In October 2024, SoftBank launched a field trial of this remote support solution for autonomous driving using the traffic understanding multimodal AI at the Keio University Shonan Fujisawa Campus (location: Fujisawa, Kanagawa, “SFC”). This experiment aims to verify whether the traffic understanding multimodal AI can provide remote support to autonomous driving, ensuring smooth operation even when vehicles encounter unforeseen situations that may impede driving.

Key Features of the Traffic Understanding Multimodal AI

The traffic understanding multimodal AI processes forward-facing footage from autonomous vehicles (such as dashcam video) and prompts about current traffic conditions to assess complex driving situations and potential risks, generating recommended actions to enable safe driving. The foundational AI model has been trained on a broad range of Japanese traffic knowledge, including traffic manuals and regulations, along with general driving scenarios and risk situations that are difficult to predict, as well as corresponding countermeasures. This training enables the traffic understanding multimodal AI to acquire a wide spectrum of knowledge essential for the safe operation of autonomous vehicles, providing it with an advanced understanding of traffic conditions and potential driving risks.

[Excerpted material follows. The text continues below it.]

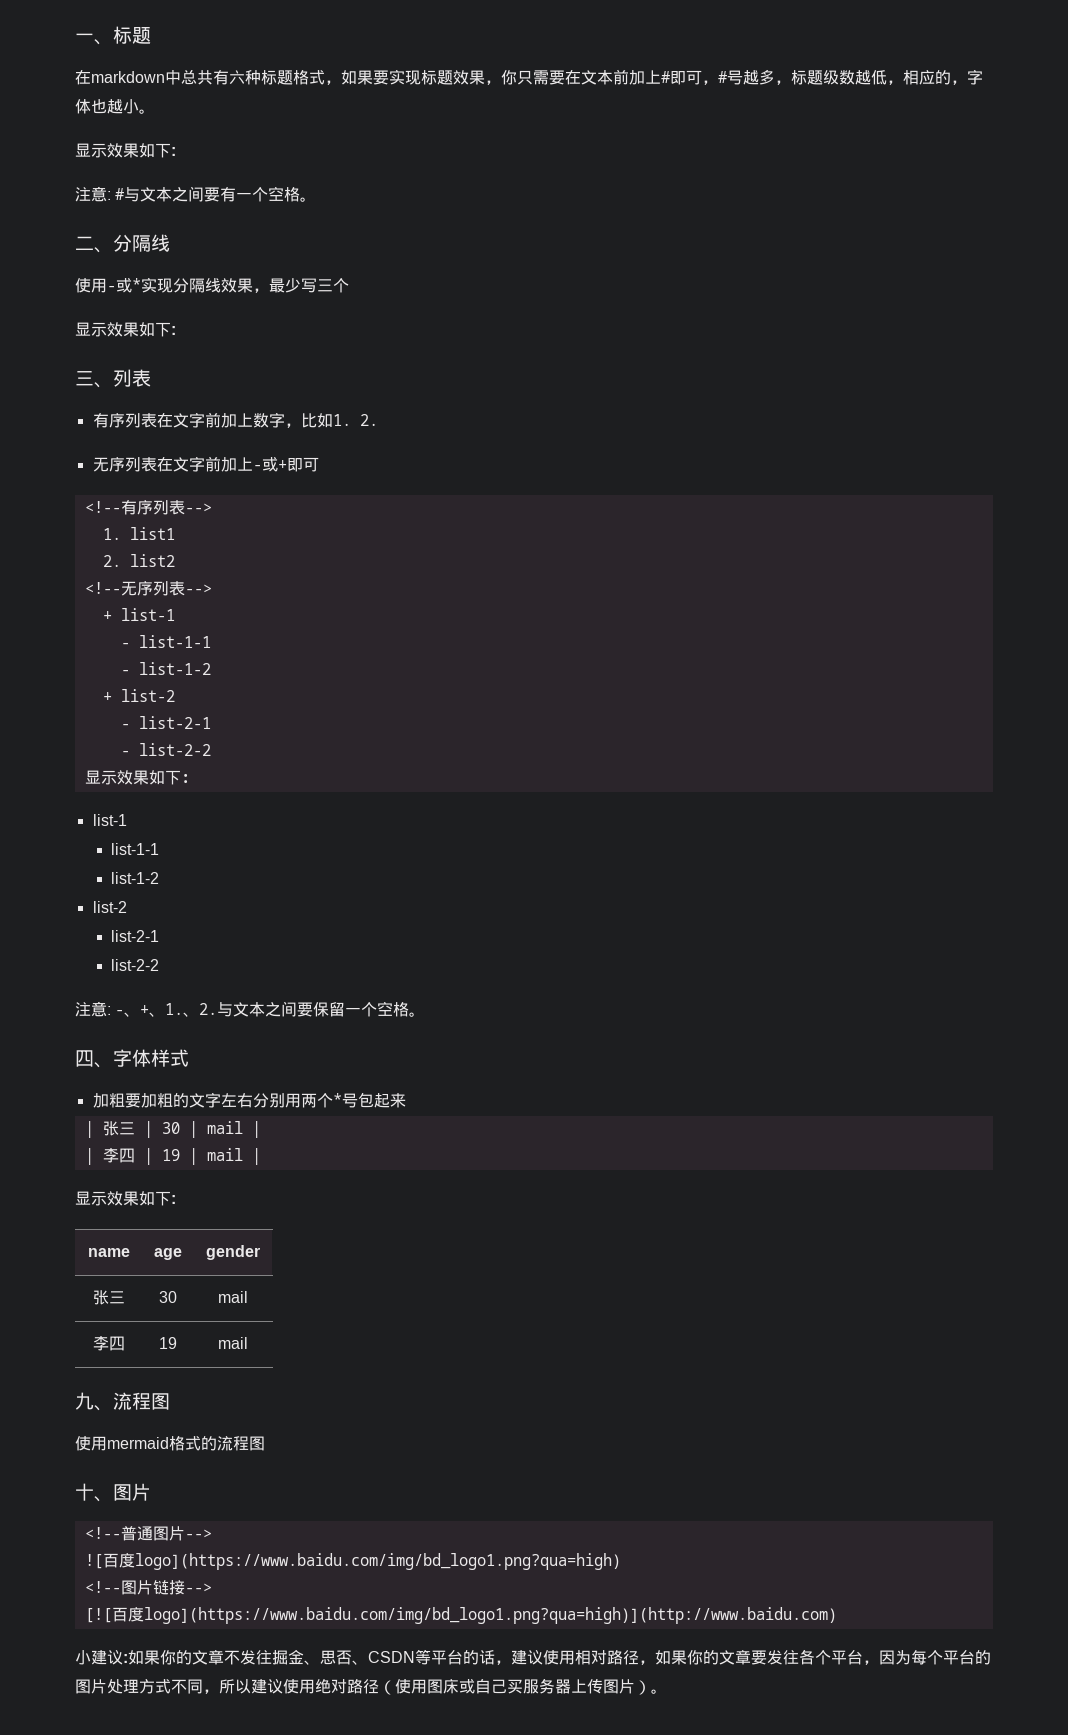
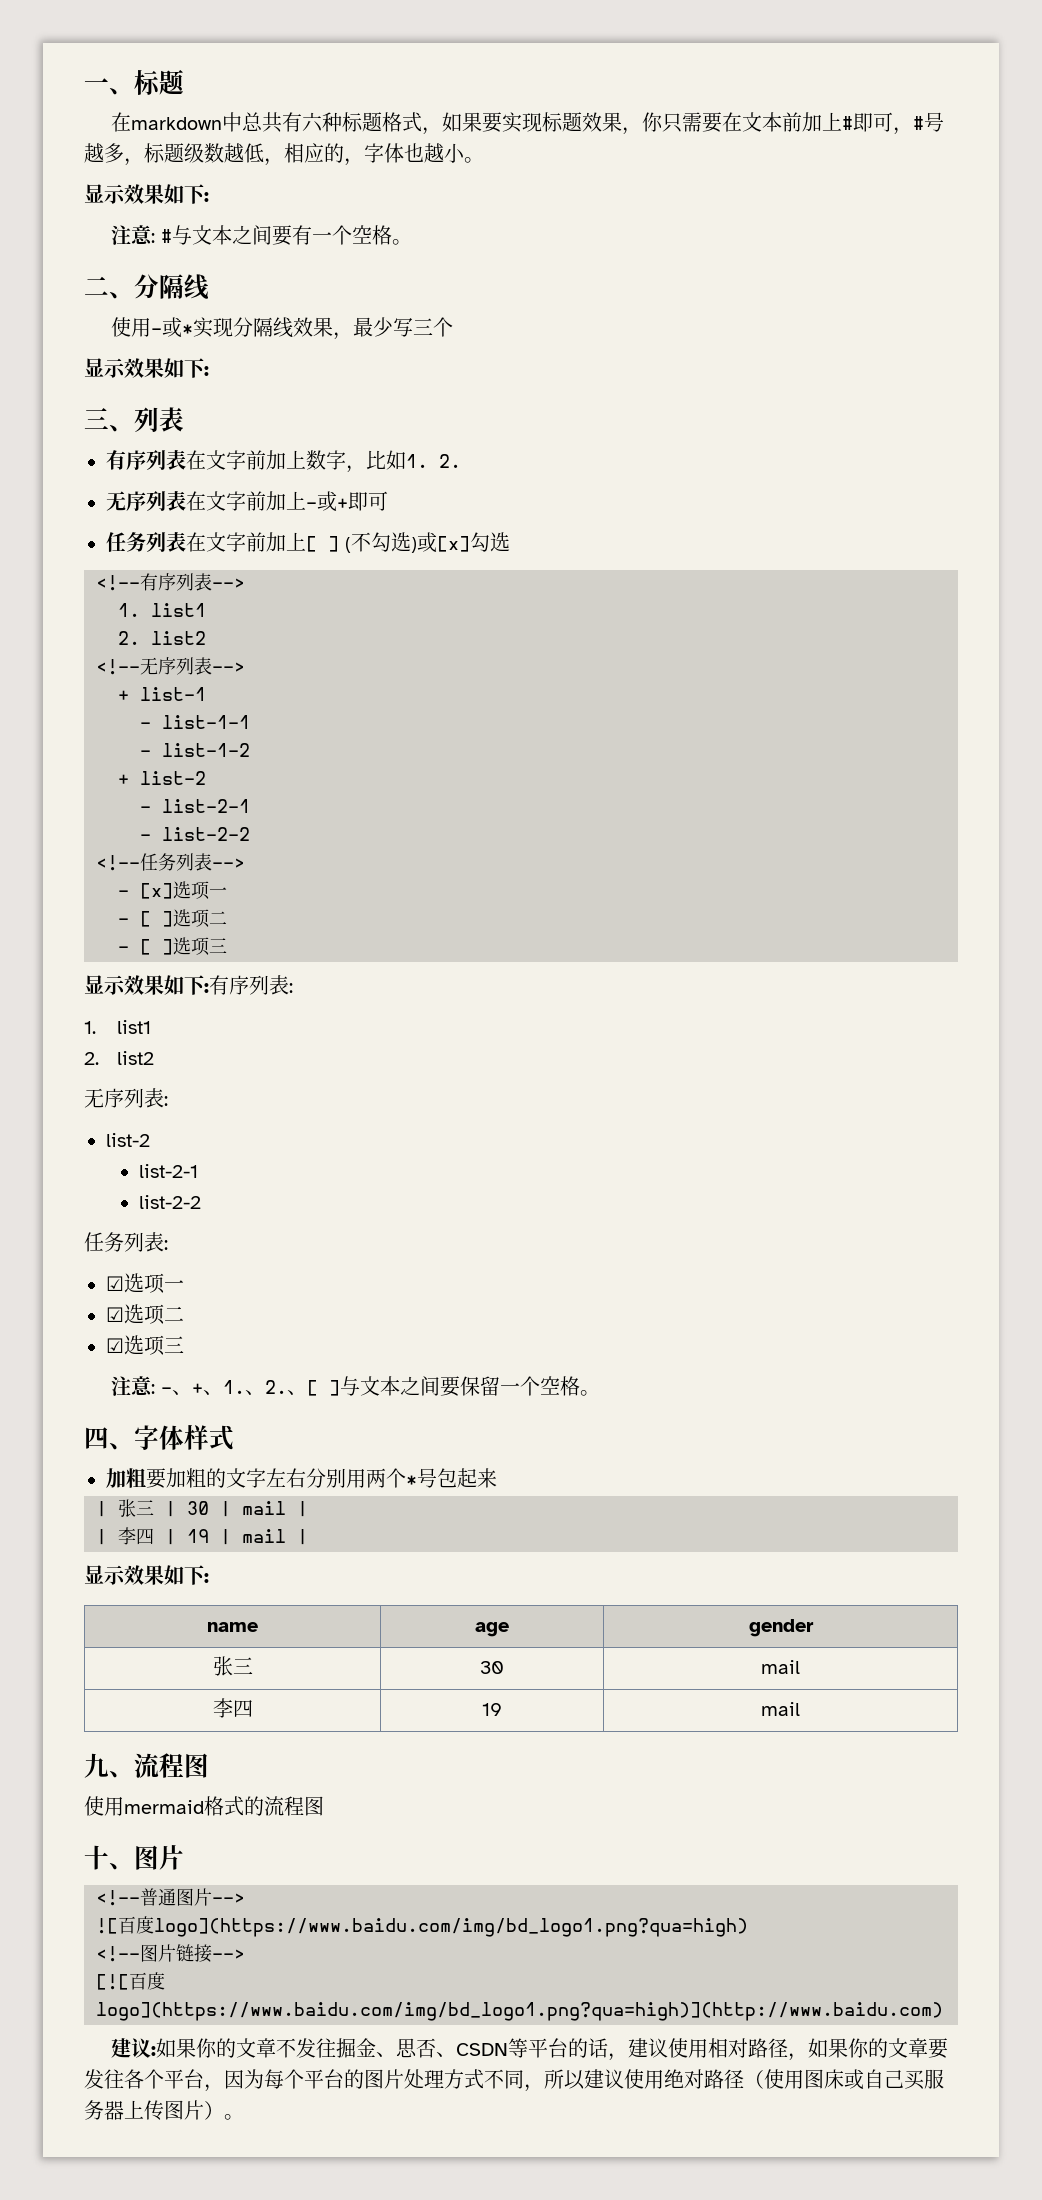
(319, 464) none -> [106,532,510,553] // 任务列表在文字前加上[ ] (不勾选)或[x]勾选
[84,770,190,785] [92,814,127,826] [111,843,160,855] [111,872,160,884] [92,901,127,913] [111,930,160,942] [111,959,160,971] 显示效果如下: // list-1 // list-1-1 // list-1-2 // list-2 // list-2-1 // list-2-2 -> [96,853,245,871] [118,881,227,900] [118,909,227,928] [118,937,227,956] [84,975,293,995] [84,1020,152,1034] [84,1051,155,1065] [84,1088,168,1108] [106,1133,150,1147] [139,1164,199,1178] [139,1195,202,1209] [84,1232,168,1252] [106,1273,184,1294] [106,1304,184,1325] [106,1335,184,1356] <!--任务列表--> // - [x]选项一 // - [ ]选项二 // - [ ]选项三 // 显示效果如下:有序列表: // 1. list1 // 2. list2 // 无序列表: // list-2 // list-2-1 // list-2-2 // 任务列表: // ☑选项一 // ☑选项二 // ☑选项三
(218, 1009) none -> [287,1380,341,1396] 、[ ]
[75,1650,91,1665] 小 -> (943, 2011) none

Overview of the Remote Support Solution for Autonomous Driving

In this solution, camera footage from autonomous vehicles is transmitted in real time to MEC (Multi-access Edge Computing) via a 5G (5th Generation Mobile Network) system. The traffic understanding multimodal AI, operating on GPUs (Graphics Processing Units), instantly analyzes potential driving risks based on the transmitted footage and other data, translating these risks and recommended countermeasures into language to provide real-time remote support for autonomous driving. This allows autonomous vehicles to continue driving safely, even in situations where they are unable to assess risks independently. Currently, remote operators issue instructions to autonomous vehicles based on information analyzed and verbalized by the traffic understanding multimodal AI. However, the ultimate goal is to achieve fully unmanned operations by allowing the traffic understanding multimodal AI to directly issue instructions to the autonomous vehicles.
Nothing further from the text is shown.